* _What needs to be done_:
An exact copy of every record is needed, with all pictures omitted.

* _User interface change data_:
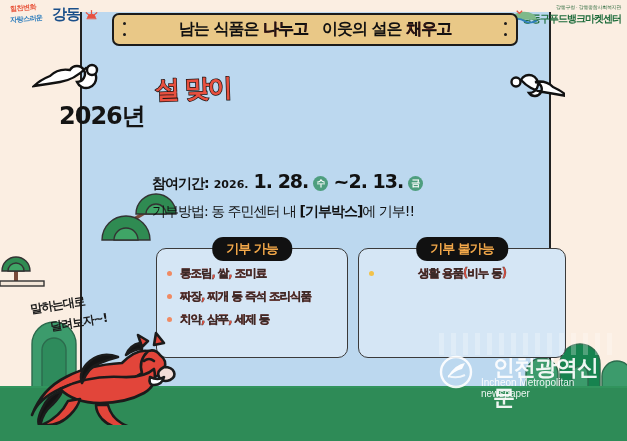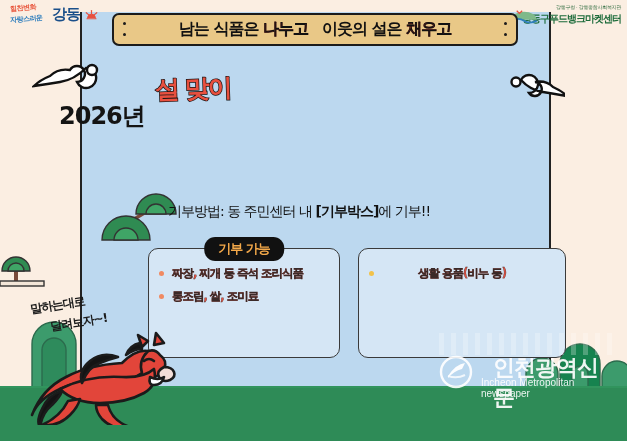"참여기간: 2026. 1. 28. 수" div.info-period { html: none -> <div> <span>참여기간:</span> <span>2026.</span> <span>1. 28.</span> <span>수</span> <span>~</span><span>2. 13.</span> <span>금</span> </div> }
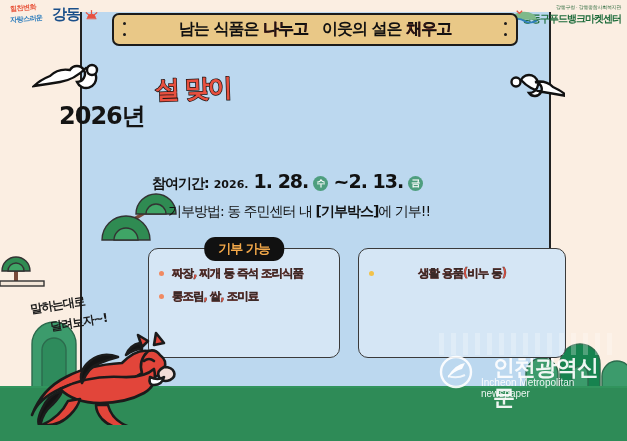"기부방법: 동 주민센터 내 [기부박스]에" .info-method { margin-left: 16px -> none }
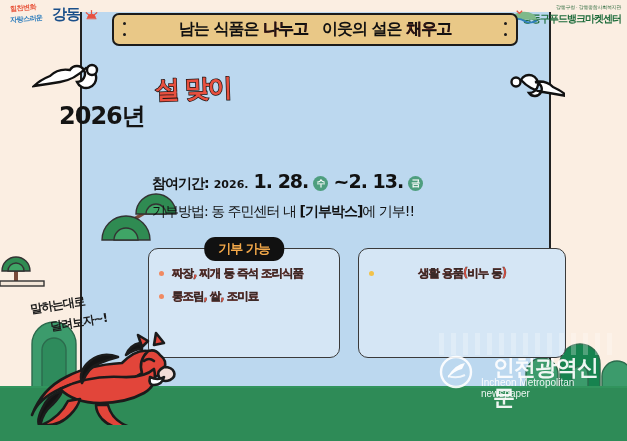"기부 가능" .ibox.left { left: 148px -> 156px }
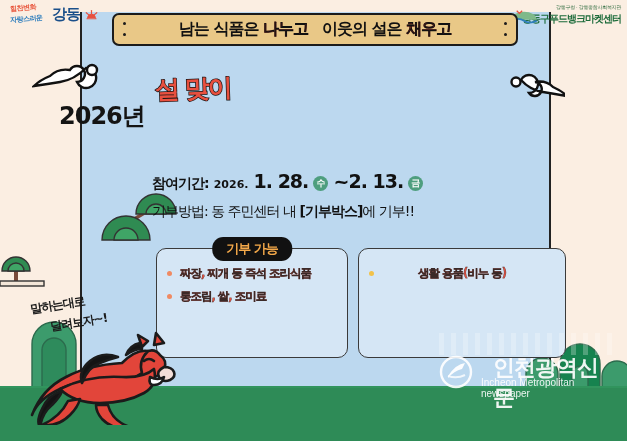"기부 불가능" div.ibox-title { html: none -> <div>기부 불가능</div> }
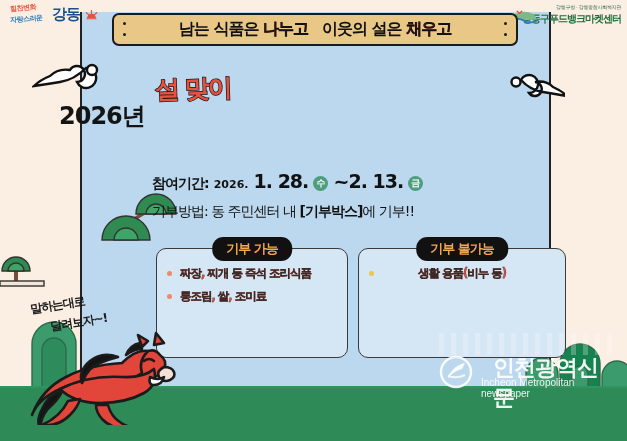"짜장, 찌개 등 즉석 조리식품" li { order: before "통조림, 쌀, 조미료" -> after "통조림, 쌀, 조미료" }
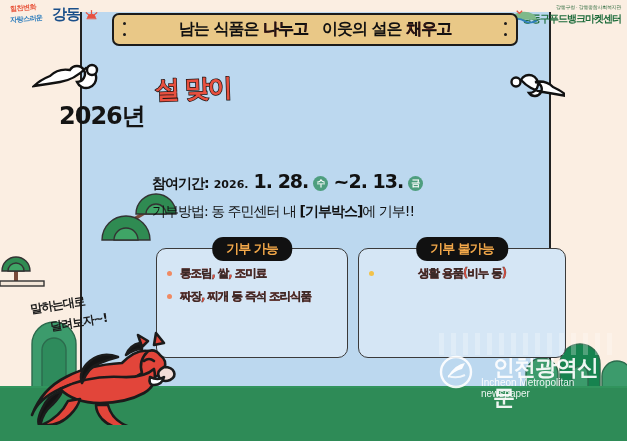"치약, 샴푸, 세제 등" li { html: none -> <li>치약, 샴푸, 세제 등</li> }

* _Answer to this exercise_:
"참여기간: 2026. 1. 28. 수" div.info-period { html: none -> <div> <span>참여기간:</span> <span>2026.</span> <span>1. 28.</span> <span>수</span> <span>~</span><span>2. 13.</span> <span>금</span> </div> }
"기부방법: 동 주민센터 내 [기부박스]에" .info-method { margin-left: 16px -> none }
"기부 가능" .ibox.left { left: 148px -> 156px }
"기부 불가능" div.ibox-title { html: none -> <div>기부 불가능</div> }
"짜장, 찌개 등 즉석 조리식품" li { order: before "통조림, 쌀, 조미료" -> after "통조림, 쌀, 조미료" }
"치약, 샴푸, 세제 등" li { html: none -> <li>치약, 샴푸, 세제 등</li> }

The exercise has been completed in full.